#### Source material
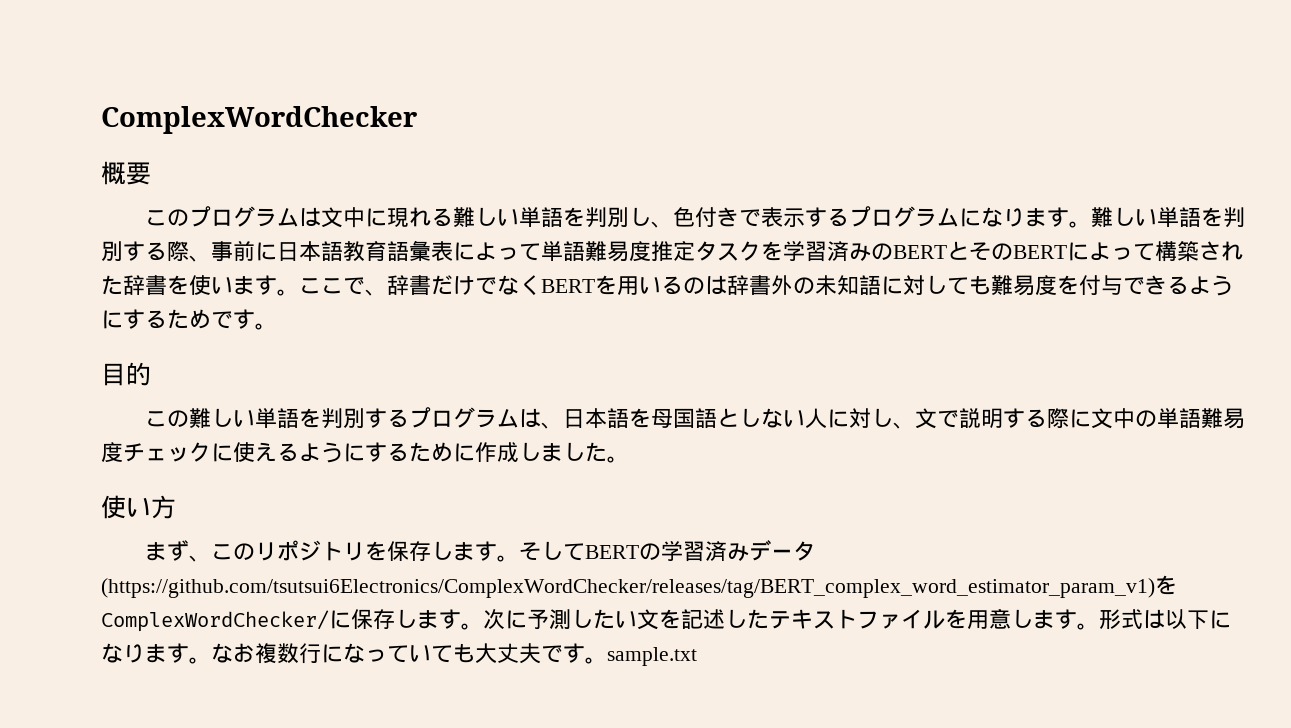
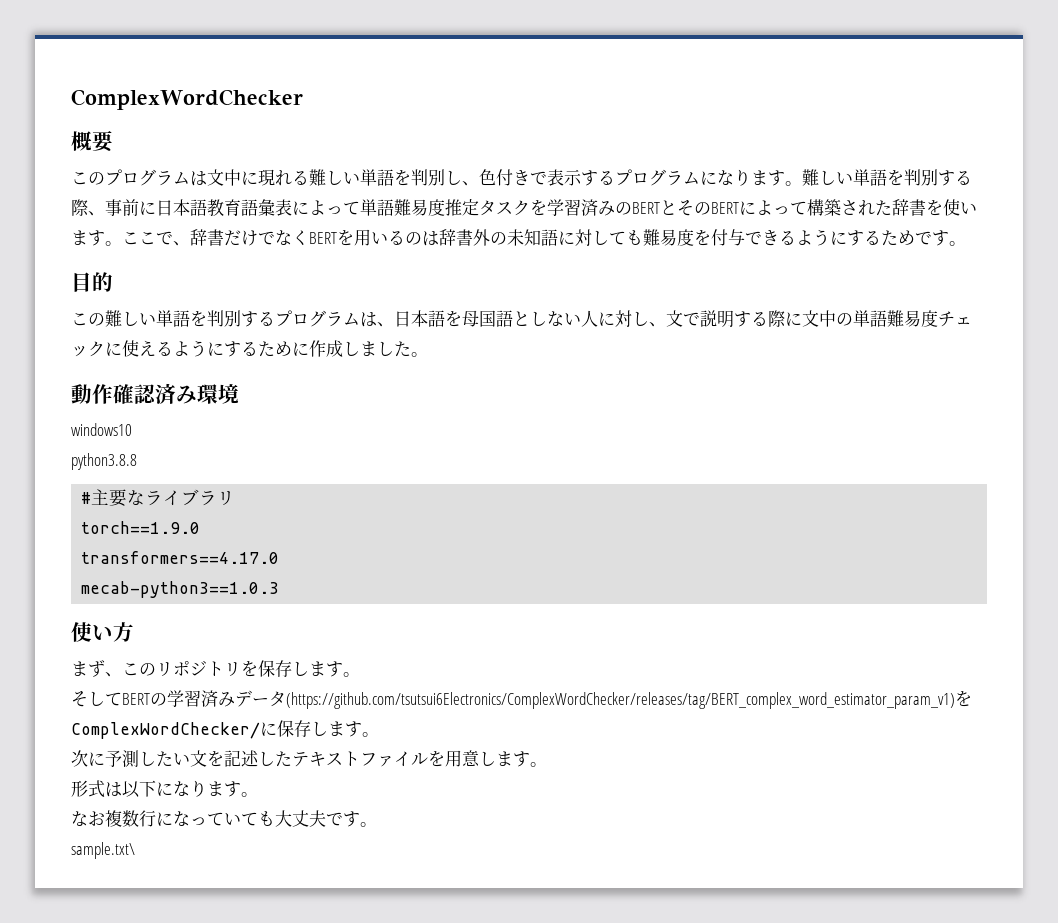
+ 動作確認済み環境
+ windows10
+ python3.8.8
+ #主要なライブラリ
+ torch==1.9.0
+ transformers==4.17.0
+ mecab-python3==1.0.3
- まず、このリポジトリを保存します。そしてBERTの学習済みデータ(https://github.com/tsutsui6Electronics/ComplexWordChecker/releases/tag/BERT_complex_word_estimator_param_v1)をComplexWordChecker/に保存します。次に予測したい文を記述したテキストファイルを用意します。形式は以下になります。なお複数行になっていても大丈夫です。sample.txt
+ まず、このリポジトリを保存します。
+ そしてBERTの学習済みデータ(https://github.com/tsutsui6Electronics/ComplexWordChecker/releases/tag/BERT_complex_word_estimator_param_v1)をComplexWordChecker/に保存します。
+ 次に予測したい文を記述したテキストファイルを用意します。
+ 形式は以下になります。
+ なお複数行になっていても大丈夫です。
+ sample.txt\

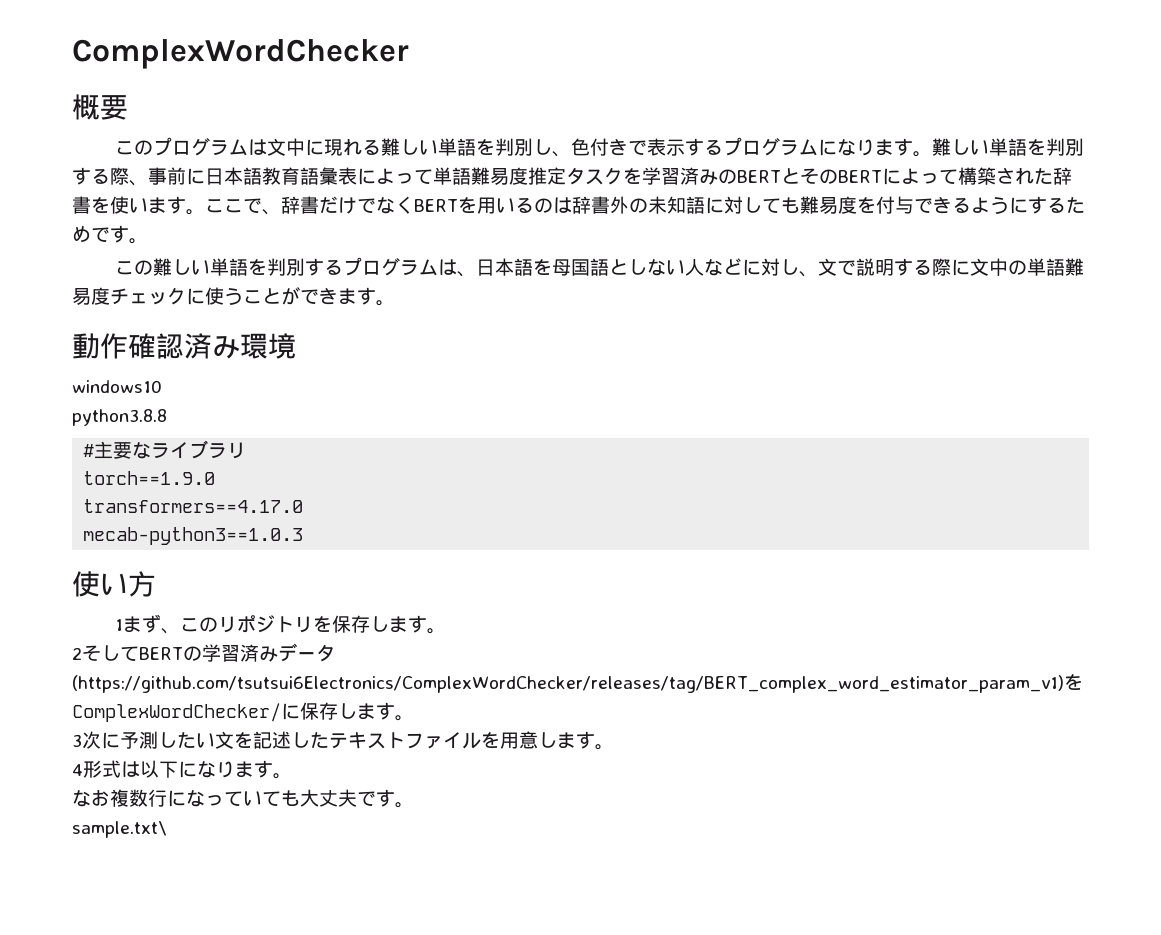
- 目的
- この難しい単語を判別するプログラムは、日本語を母国語としない人に対し、文で説明する際に文中の単語難易度チェックに使えるようにするために作成しました。
+ この難しい単語を判別するプログラムは、日本語を母国語としない人などに対し、文で説明する際に文中の単語難易度チェックに使うことができます。
- まず、このリポジトリを保存します。
+ 1まず、このリポジトリを保存します。
- そしてBERTの学習済みデータ(https://github.com/tsutsui6Electronics/ComplexWordChecker/releases/tag/BERT_complex_word_estimator_param_v1)をComplexWordChecker/に保存します。
+ 2そしてBERTの学習済みデータ(https://github.com/tsutsui6Electronics/ComplexWordChecker/releases/tag/BERT_complex_word_estimator_param_v1)をComplexWordChecker/に保存します。
- 次に予測したい文を記述したテキストファイルを用意します。
+ 3次に予測したい文を記述したテキストファイルを用意します。
- 形式は以下になります。
+ 4形式は以下になります。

#### Task directions
The records above are to be transcribed word for word. Skip the images.

#### Result below
+ 動作確認済み環境
+ windows10
+ python3.8.8
+ #主要なライブラリ
+ torch==1.9.0
+ transformers==4.17.0
+ mecab-python3==1.0.3
- まず、このリポジトリを保存します。そしてBERTの学習済みデータ(https://github.com/tsutsui6Electronics/ComplexWordChecker/releases/tag/BERT_complex_word_estimator_param_v1)をComplexWordChecker/に保存します。次に予測したい文を記述したテキストファイルを用意します。形式は以下になります。なお複数行になっていても大丈夫です。sample.txt
+ まず、このリポジトリを保存します。
+ そしてBERTの学習済みデータ(https://github.com/tsutsui6Electronics/ComplexWordChecker/releases/tag/BERT_complex_word_estimator_param_v1)をComplexWordChecker/に保存します。
+ 次に予測したい文を記述したテキストファイルを用意します。
+ 形式は以下になります。
+ なお複数行になっていても大丈夫です。
+ sample.txt\

- 目的
- この難しい単語を判別するプログラムは、日本語を母国語としない人に対し、文で説明する際に文中の単語難易度チェックに使えるようにするために作成しました。
+ この難しい単語を判別するプログラムは、日本語を母国語としない人などに対し、文で説明する際に文中の単語難易度チェックに使うことができます。
- まず、このリポジトリを保存します。
+ 1まず、このリポジトリを保存します。
- そしてBERTの学習済みデータ(https://github.com/tsutsui6Electronics/ComplexWordChecker/releases/tag/BERT_complex_word_estimator_param_v1)をComplexWordChecker/に保存します。
+ 2そしてBERTの学習済みデータ(https://github.com/tsutsui6Electronics/ComplexWordChecker/releases/tag/BERT_complex_word_estimator_param_v1)をComplexWordChecker/に保存します。
- 次に予測したい文を記述したテキストファイルを用意します。
+ 3次に予測したい文を記述したテキストファイルを用意します。
- 形式は以下になります。
+ 4形式は以下になります。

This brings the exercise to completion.